Lines 16 - 21 Flaws and performativity

This stanza is very unclear. Explaining it is difficult because it contains the weirdest, most ambiguous ideas in the poem. I don't blame any reader who gets lost with this next section.

Two half-formed ideas underpin the stanza: -
1. In order to become personally close to someone else, to reconcile your self with the self of another, you must give up something in yourself and become like the other.

I had been reading about JL Austin's and Judith Butler's notion of performativity: - that performative expression involves acts of expression that transform the world. For instance, a novel brings into being characters and their actions, ideas, concepts, things which it names and communicates. A classic example: 'I do' performs becoming married.
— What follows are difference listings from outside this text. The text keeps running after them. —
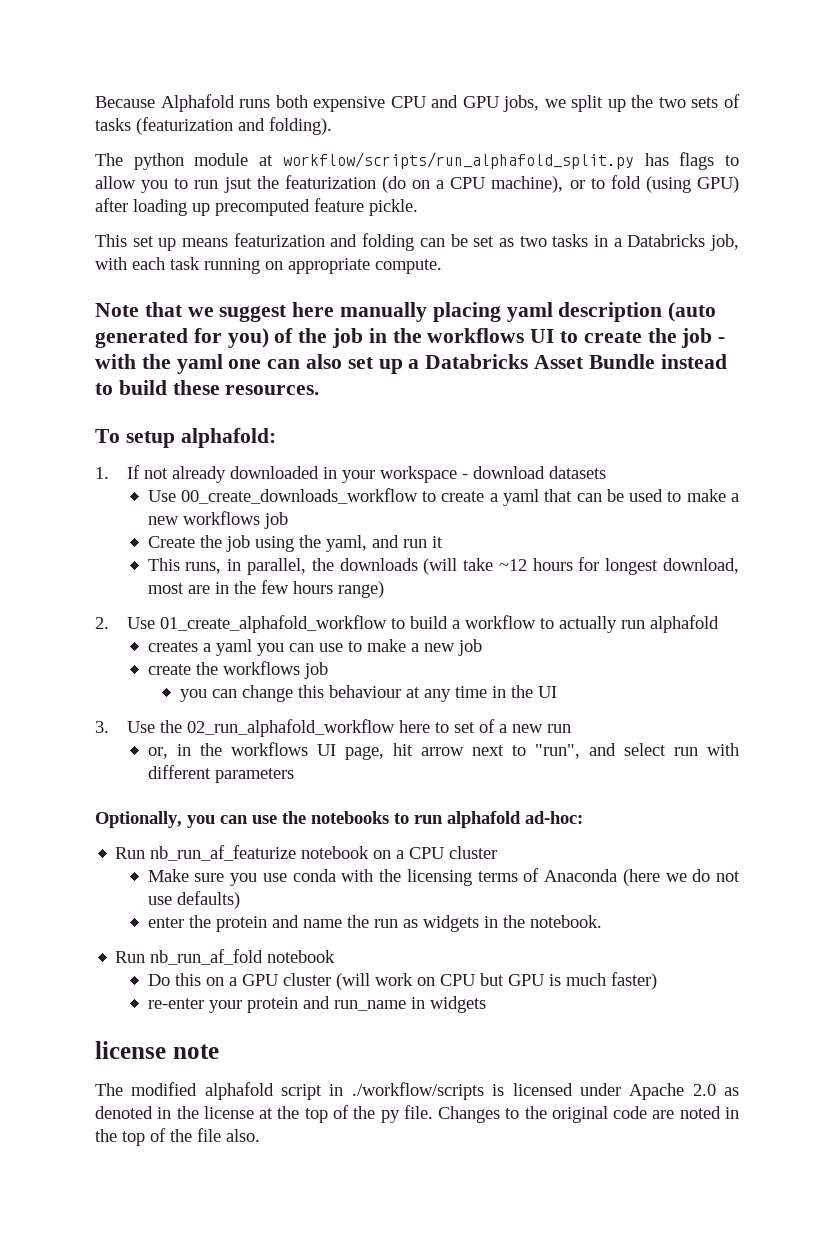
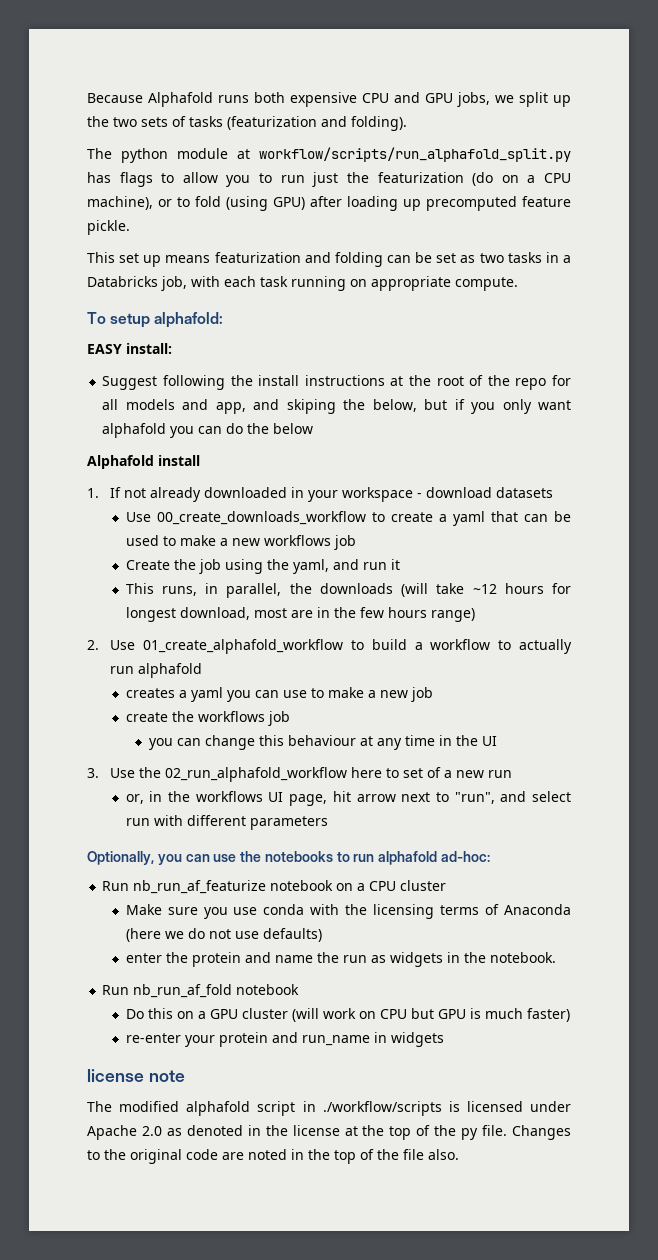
- The python module at workflow/scripts/run_alphafold_split.py has flags to allow you to run jsut the featurization (do on a CPU machine), or to fold (using GPU) after loading up precomputed feature pickle.
+ The python module at workflow/scripts/run_alphafold_split.py has flags to allow you to run just the featurization (do on a CPU machine), or to fold (using GPU) after loading up precomputed feature pickle.
- Note that we suggest here manually placing yaml description (auto generated for you) of the job in the workflows UI to create the job - with the yaml one can also set up a Databricks Asset Bundle instead to build these resources.
  To setup alphafold:
+ EASY install:
+ Suggest following the install instructions at the root of the repo for all models and app, and skiping the below, but if you only want alphafold you can do the below
+ Alphafold install

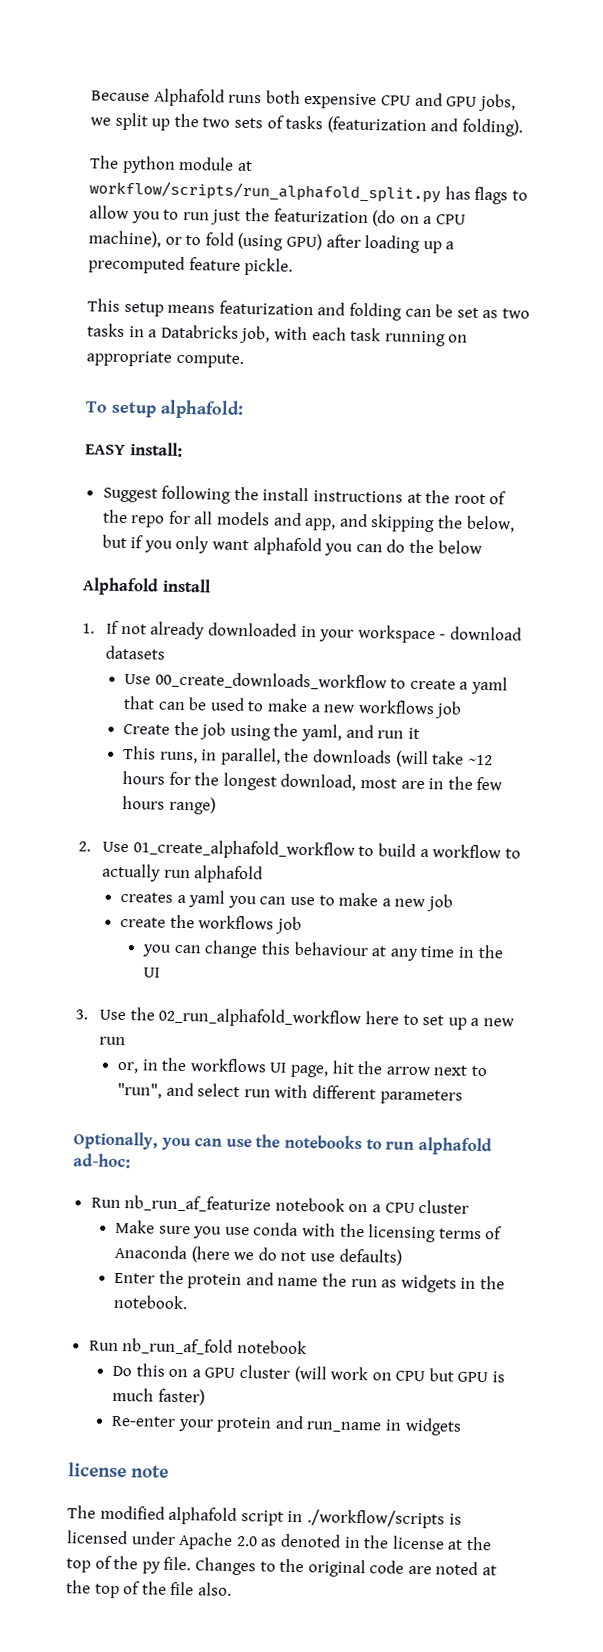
- The python module at workflow/scripts/run_alphafold_split.py has flags to allow you to run just the featurization (do on a CPU machine), or to fold (using GPU) after loading up precomputed feature pickle.
+ The python module at workflow/scripts/run_alphafold_split.py has flags to allow you to run just the featurization (do on a CPU machine), or to fold (using GPU) after loading up a precomputed feature pickle.
- This set up means featurization and folding can be set as two tasks in a Databricks job, with each task running on appropriate compute.
+ This setup means featurization and folding can be set as two tasks in a Databricks job, with each task running on appropriate compute.
- Suggest following the install instructions at the root of the repo for all models and app, and skiping the below, but if you only want alphafold you can do the below
+ Suggest following the install instructions at the root of the repo for all models and app, and skipping the below, but if you only want alphafold you can do the below
- This runs, in parallel, the downloads (will take ~12 hours for longest download, most are in the few hours range)
+ This runs, in parallel, the downloads (will take ~12 hours for the longest download, most are in the few hours range)
- 3. Use the 02_run_alphafold_workflow here to set of a new run
+ 3. Use the 02_run_alphafold_workflow here to set up a new run
- or, in the workflows UI page, hit arrow next to "run", and select run with different parameters
+ or, in the workflows UI page, hit the arrow next to "run", and select run with different parameters
- enter the protein and name the run as widgets in the notebook.
+ Enter the protein and name the run as widgets in the notebook.
- re-enter your protein and run_name in widgets
+ Re-enter your protein and run_name in widgets
- Changes to the original code are noted in the top of the file also.
+ Changes to the original code are noted at the top of the file also.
Butler suggests this produces gendered-ness - through feminised performative acts, a person becomes more of a woman. Hers is a much more radical version of performativity than Austin's relatively acceptable ideas about, say, 'I do.'

My idea was that, by being with another person, you occupy the same performative space as them. It becomes harder and harder not to act within the rules of performative expression that that person abides by. I myself felt under transition due to all the new people I was engaging with, and finding it harder and harder to reconcile my changed self with my former self.

2. In order to enliven a poem and give it imaginative richness, I had to make my language almost new - in the same way language is new to the developing child or teenager. I did not want to give up the sense of creative language acquisition that comes with youth.

To comment on these lines proper:
The 'I' has a change of heart. He concedes that there is intimacy; but intimacy always depends on an 'estranger.' The 'estranger' is a third person (who either exists within oneself, or theoretically exists as a kind of nemesis to your personality) estranging you from who you had been before.

This loss of self is an exotic experience, wild and terrifying. I tried to convey this through coining strange words with gendered connotations - "unwovenly ganders." 'Unwovenly' - Penelope perpetually unweaving her shroud; 'ganders' - a male goose made verbal; the act of the sexual gaze. [I'm the first to admit the ludicrousness of these solecisms. How was anyone meant to guess what they meant?] Sex is the drive for overcoming this fear of losing yourself, of becoming someone for the other. Sex is both the pleasure-giving exchange between the sexes that reconciles you, and the act of exchanging personality between you.

Line 18: "'s" is either a contraction of 'his' i.e. the estranger, or a reference to the genitive tense, to the possessive aspect of human personality. By claiming another, you foray into who they are as a person. In a way, this describes the action of the first and second stanza from the skeptical position of the "I." Where lines 2-8 had used exploration as a metaphor for mutual desire, here this metaphor is critiqued as a tool for effectively dismantling the integrity and identity of any particular person.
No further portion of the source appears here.